EXERCISE OBJECTIVE:
The answer should match the entries that follow exactly, except that no image appears in it.

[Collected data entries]
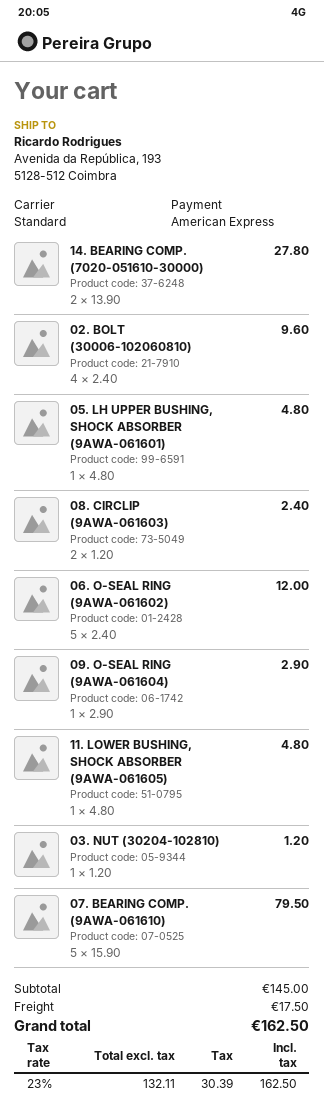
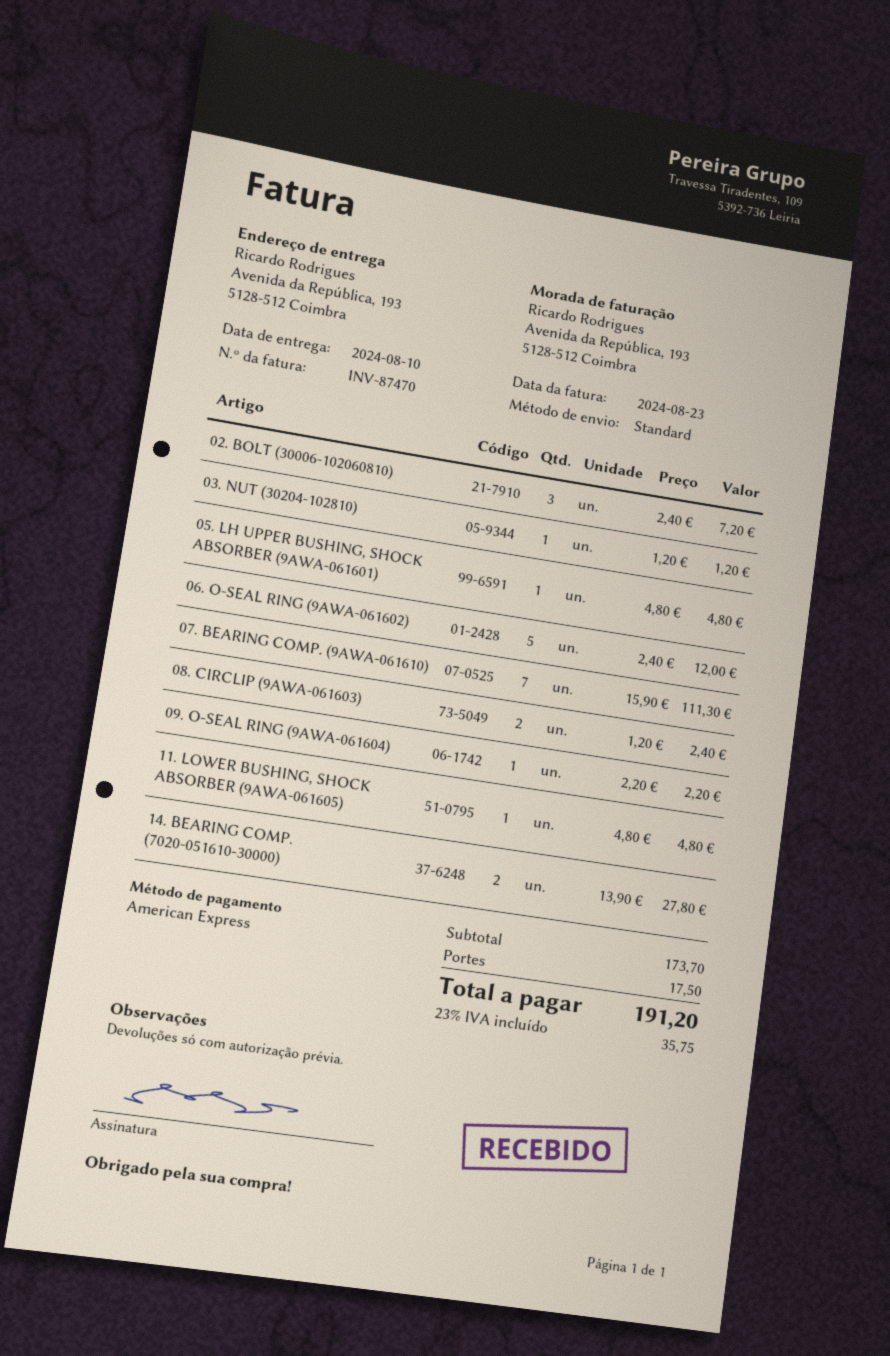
02. BOLT (30006-102060810): 4 x 2.40 = 9.60 -> 3 x 2.40 = 7.20
09. O-SEAL RING (9AWA-061604): 1 x 2.90 = 2.90 -> 1 x 2.20 = 2.20
07. BEARING COMP. (9AWA-061610): 5 x 15.90 = 79.50 -> 7 x 15.90 = 111.30
subtotal: 145.00 -> 173.70
tax: 23% = 30.39 -> 23% = 35.75
total: 162.50 -> 191.20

RESULT OF THE TASK:
02. BOLT (30006-102060810): 4 x 2.40 = 9.60 -> 3 x 2.40 = 7.20
09. O-SEAL RING (9AWA-061604): 1 x 2.90 = 2.90 -> 1 x 2.20 = 2.20
07. BEARING COMP. (9AWA-061610): 5 x 15.90 = 79.50 -> 7 x 15.90 = 111.30
subtotal: 145.00 -> 173.70
tax: 23% = 30.39 -> 23% = 35.75
total: 162.50 -> 191.20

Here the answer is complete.